■ Description of the task: Look through the records below, and copy out every line that holds the string "Argandoña".

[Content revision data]

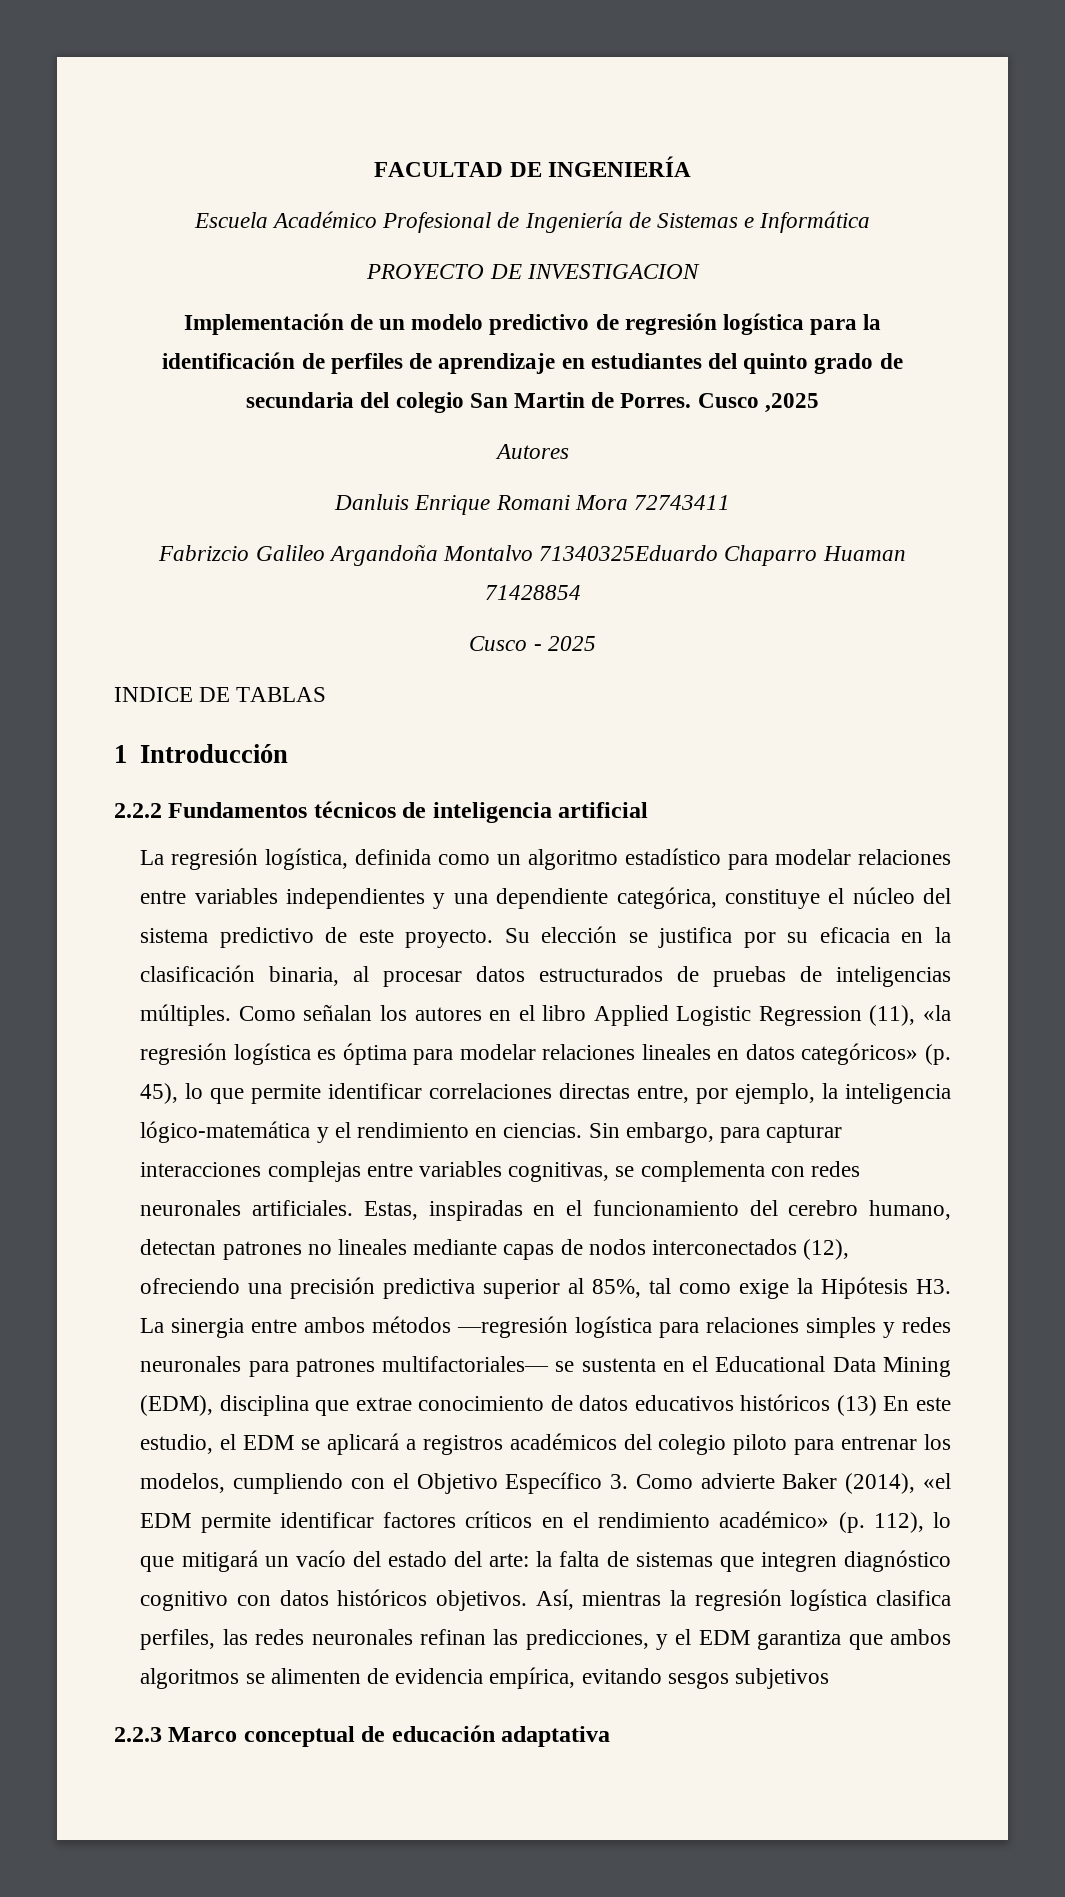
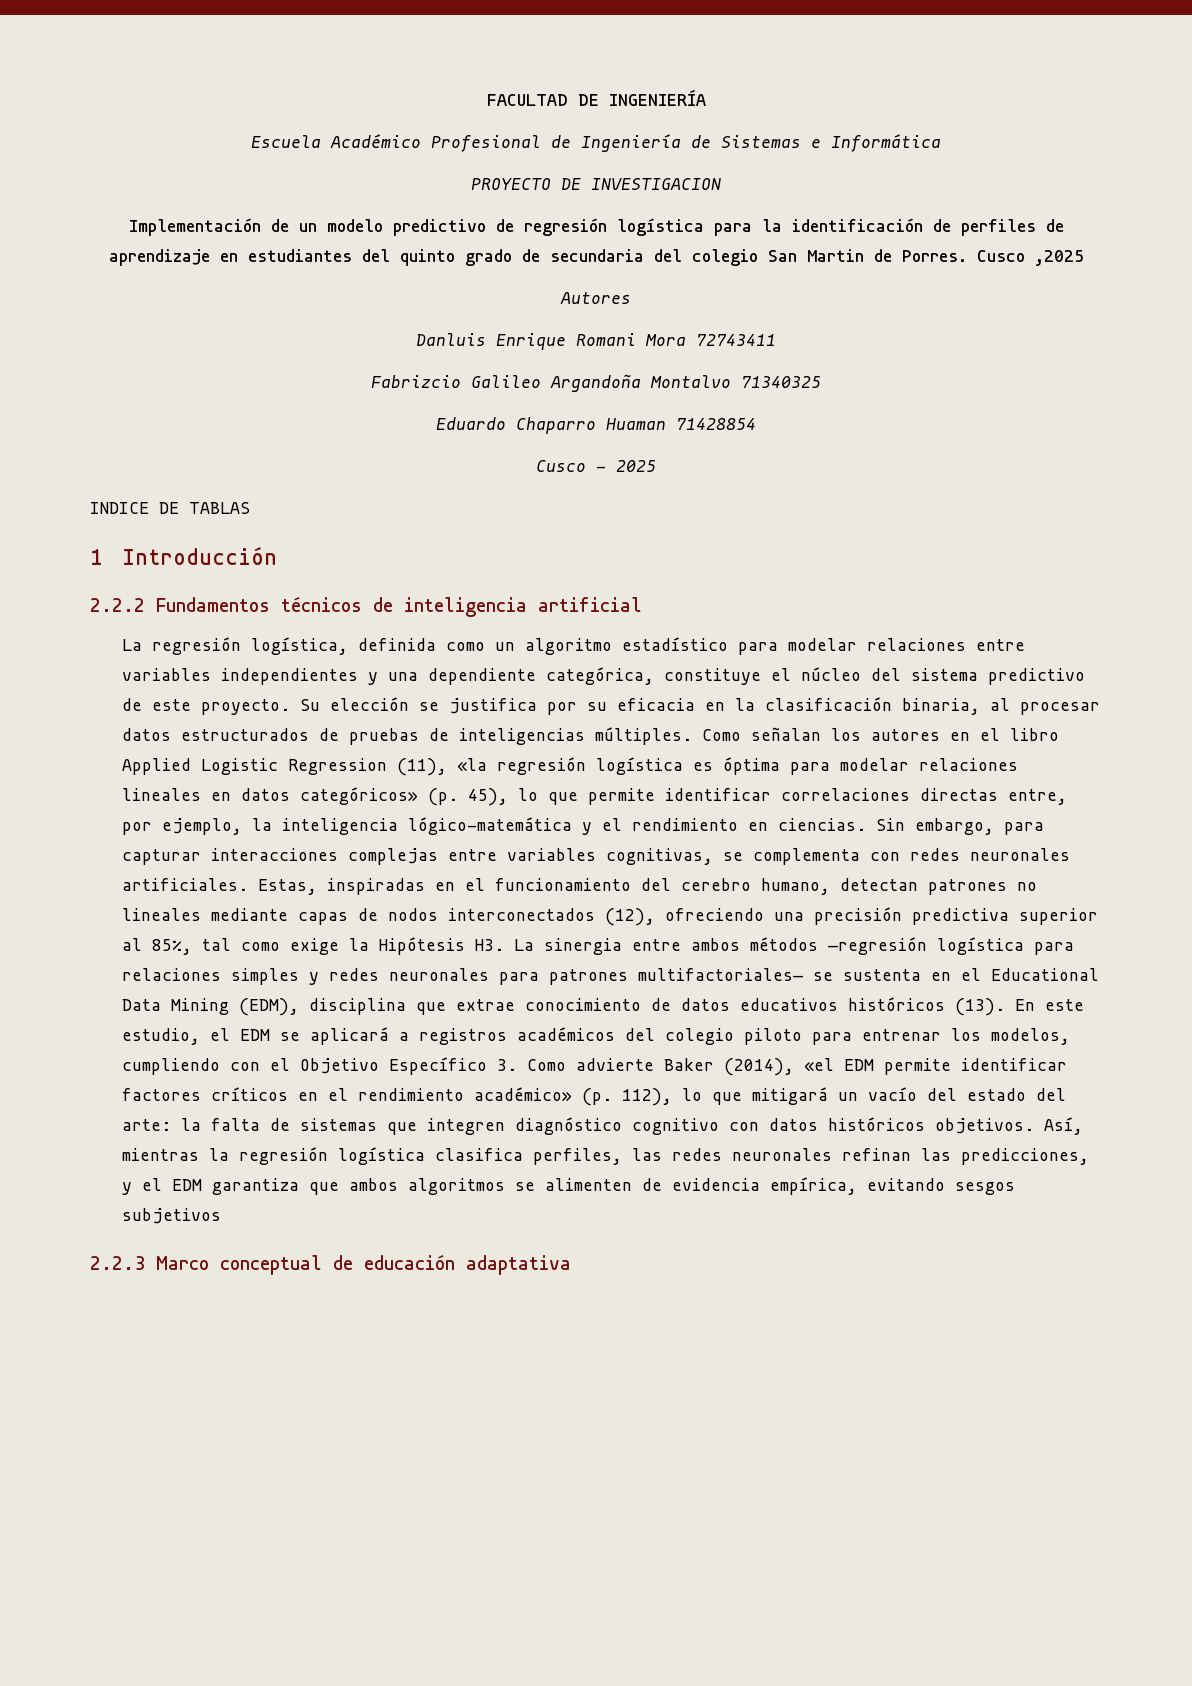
- Fabrizcio Galileo Argandoña Montalvo 71340325Eduardo Chaparro Huaman 71428854
+ Fabrizcio Galileo Argandoña Montalvo 71340325
+ Eduardo Chaparro Huaman 71428854
- Estas, inspiradas en el funcionamiento del cerebro humano, detectan patrones no lineales mediante capas de nodos interconectados (12), ofreciendo una precisión predictiva superior al 85%, tal como exige la Hipótesis H3. La sinergia entre ambos métodos —regresión logística para relaciones simples y redes neuronales para patrones multifactoriales— se sustenta en el Educational Data Mining (EDM), disciplina que extrae conocimiento de datos educativos históricos (13) En este estudio, el EDM se aplicará a registros académicos del colegio piloto para entrenar los modelos, cumpliendo con el Objetivo Específico 3. Como advierte Baker (2014), «el EDM permite identificar factores críticos en el rendimiento académico» (p. 112), lo que mitigará un vacío del estado del arte:
+ Estas, inspiradas en el funcionamiento del cerebro humano, detectan patrones no lineales mediante capas de nodos interconectados (12), ofreciendo una precisión predictiva superior al 85%, tal como exige la Hipótesis H3. La sinergia entre ambos métodos —regresión logística para relaciones simples y redes neuronales para patrones multifactoriales— se sustenta en el Educational Data Mining (EDM), disciplina que extrae conocimiento de datos educativos históricos (13). En este estudio, el EDM se aplicará a registros académicos del colegio piloto para entrenar los modelos, cumpliendo con el Objetivo Específico 3. Como advierte Baker (2014), «el EDM permite identificar factores críticos en el rendimiento académico» (p. 112), lo que mitigará un vacío del estado del arte:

■ Finished task:
- Fabrizcio Galileo Argandoña Montalvo 71340325Eduardo Chaparro Huaman 71428854
+ Fabrizcio Galileo Argandoña Montalvo 71340325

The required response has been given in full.